Parametrizing the exponents would be more involved. The exponents are assumed to be integer and we need to be able to compare them as the terms in a polynomials are always sorted according to some monomial orders so we need to know the integer value of the exponents. I would suggest using the current value of p instead of the expression p as exponent. Then when you want to change the value, you could modify the coefficient in-place. One simple way to do this is using MutableArithmetics (MA for short).
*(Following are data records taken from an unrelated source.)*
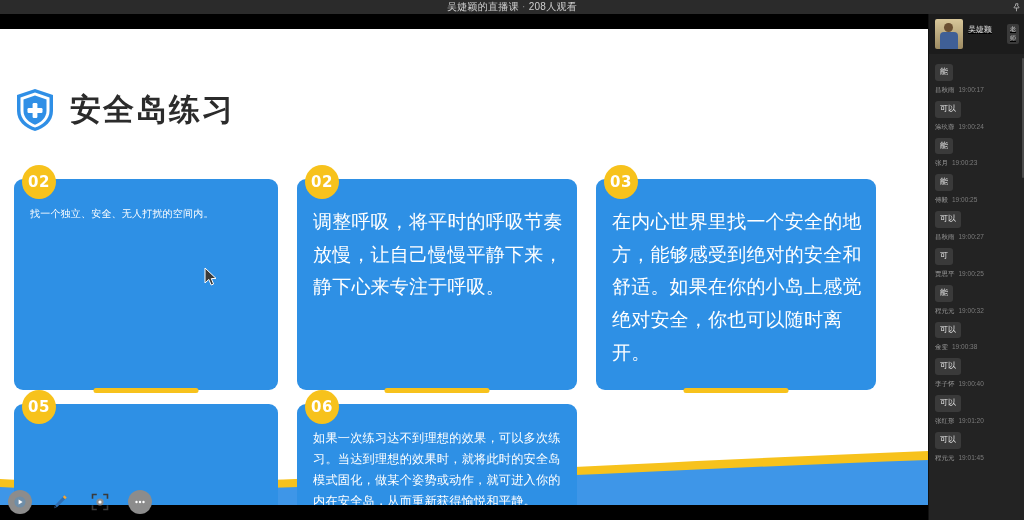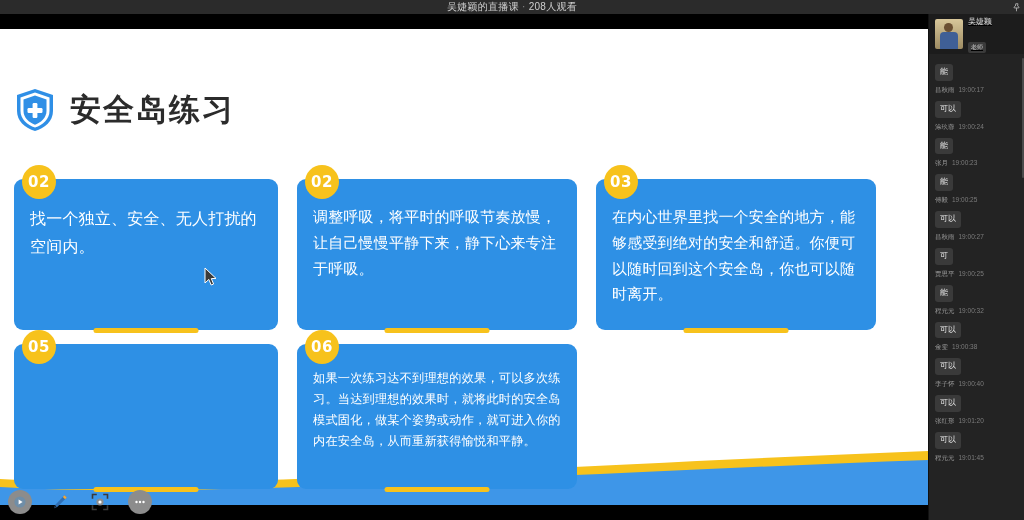"吴婕颖" .host-meta { flex-direction: column -> row }
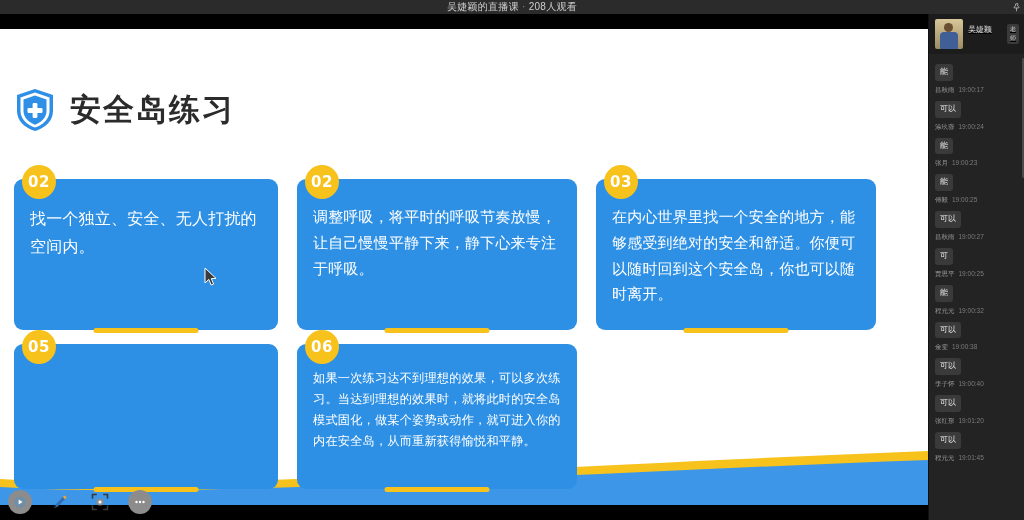"找一个独立、安全、无人打扰的空间内。" .card.c1r1 .card-text { font-size: 16px -> 10px }
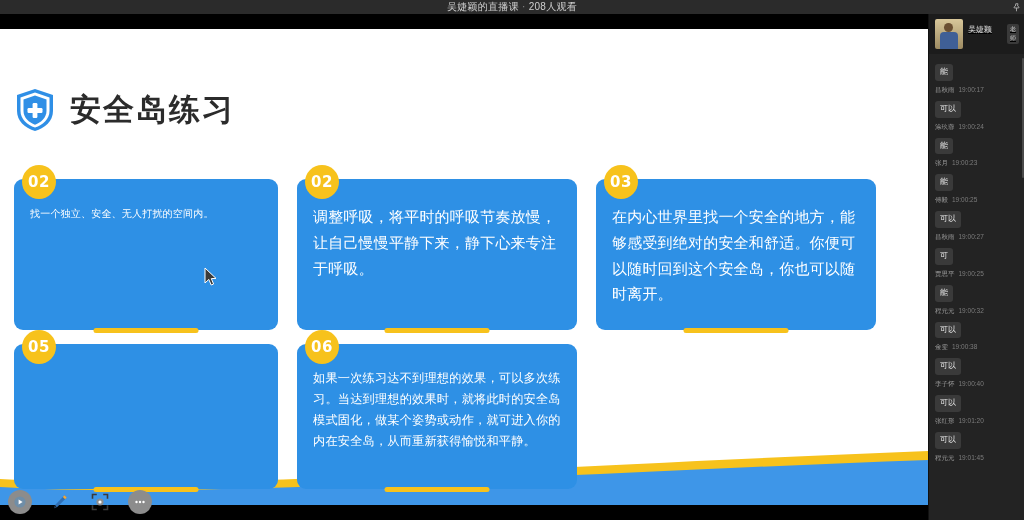"调整呼吸，将平时的呼吸节奏放慢，让自己慢慢平静下来，静下心来专注于呼吸。" .card-text { font-size: 15px -> 19px }
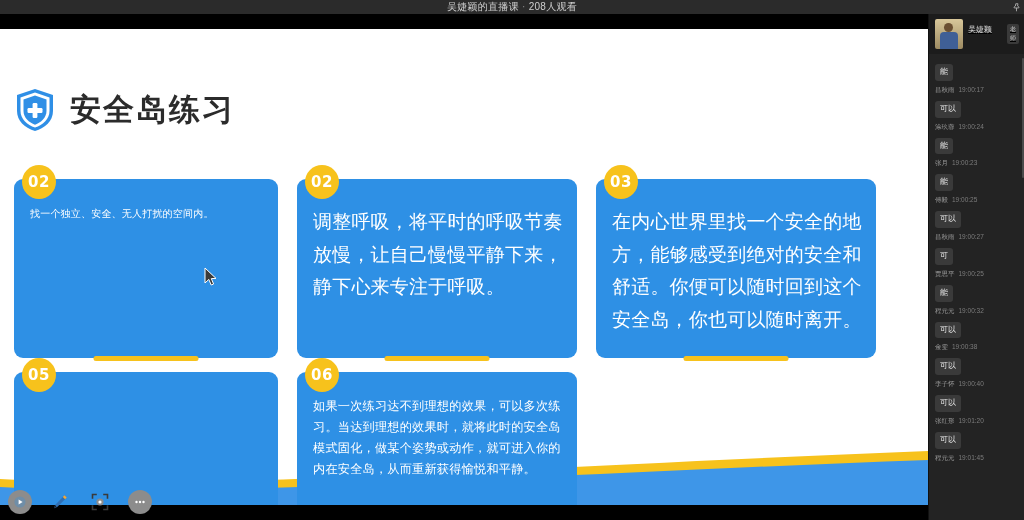"在内心世界里找一个安全的地方，能够感受到绝对的安全和舒适。你便可以随时回到这个安" div.card-text { text: 你便可以随时回到这个安全岛 -> 如果在你的小岛上感觉绝对安全 }
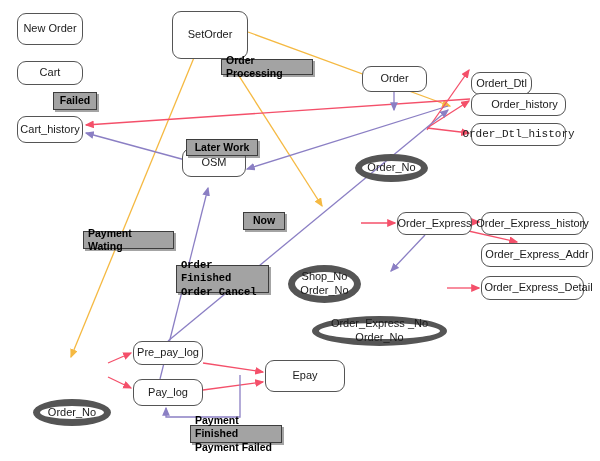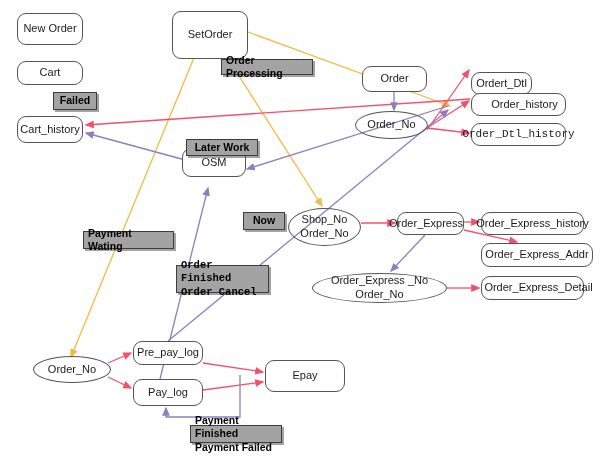"Order_No" .ellipse { border: 1px solid #f9a8d4 -> 7px solid #f9a8d4; margin-top: none -> 43px }
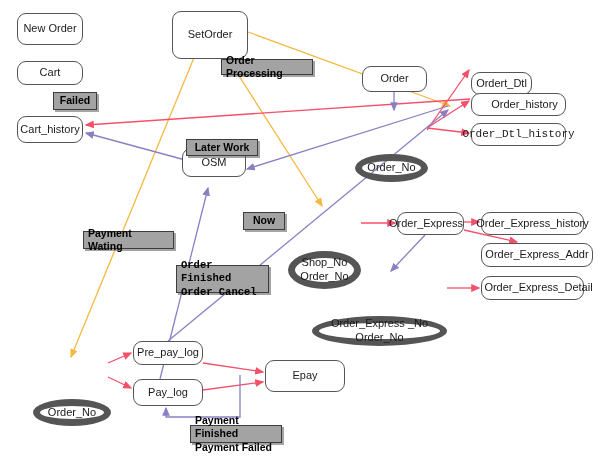"Order_Express" div.node { justify-content: flex-end -> none; width: 67px -> 75px }
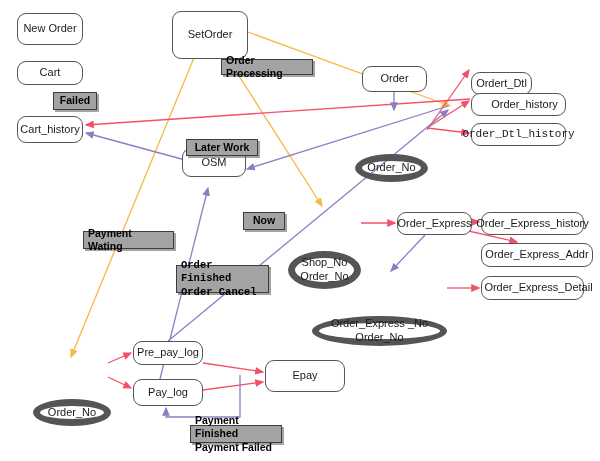"Shop_No" div.node { top: 208px -> 222px }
So in your example, you could do

julia> using DynamicPolynomials

julia> import MutableArithmetics; const MA = MutableArithmetics
MutableArithmetics

julia> @polyvar x y
(x, y)

julia> pol = x^2 + 3.0x*y^2 + y
3.0xy² + x² + y

julia> MA.mutable_operate!(-, pol, x^2)
3.0xy² + y

julia> MA.mutable_operate!(+, pol, x^3)
x³ + 3.0xy² + y

Note that you could also use MA.sub! and MA.add!, the difference is that the former error in case pol cannot be mutated (in this case you know it can since polynomials can be mutated so you'd prefer an error) while the latter just fallback to non-mutating operation (hence you always need to catch the result, i.e. pol = MA.add!(pol, x^3) in case it is not modified.

TorkelE commented 4 years ago

Sorry for the delay in replying. I would just like to thank for the answer, it is very helpful. I will have to have a good think of how to manage parameters. Likely I will set up some function, that for a given parameter set generates the desired polynomial (with the parameter values subbed in), instead of actually storing some kind of parameterized polynomial. It's not ideal, but will hopefully be good enough.

saschatimme commented 4 years ago

@TorkelE do you need this only for the HomotopyContinuation.jl integration or also more generally? I was considering adding support for passing a ModelKit system to HC.jl in the next major release which should be out in 1-2 months.

TorkelE commented 4 years ago

That sounds really cool!

Yes, I was thinking about homotopy continuation. We are currently redesigning or biochemical reaction network package to use ModellingToolkit (It would now simply generate a ReactionSystem, from which we could generate ODESystems, SDESystems, NonlinearSystems, etc.).

I thought the ideal way of handling HC compatibility with this update would be to create a PolynomialSystem type as well, and as a bonus, we would get access to all the methodology implemented for polynomials.

If there is a possible future update where HC handles ModelingToolkit stuff, then I would hold off for that though! (a PolynomialSystem some time in the future would still be really cool though).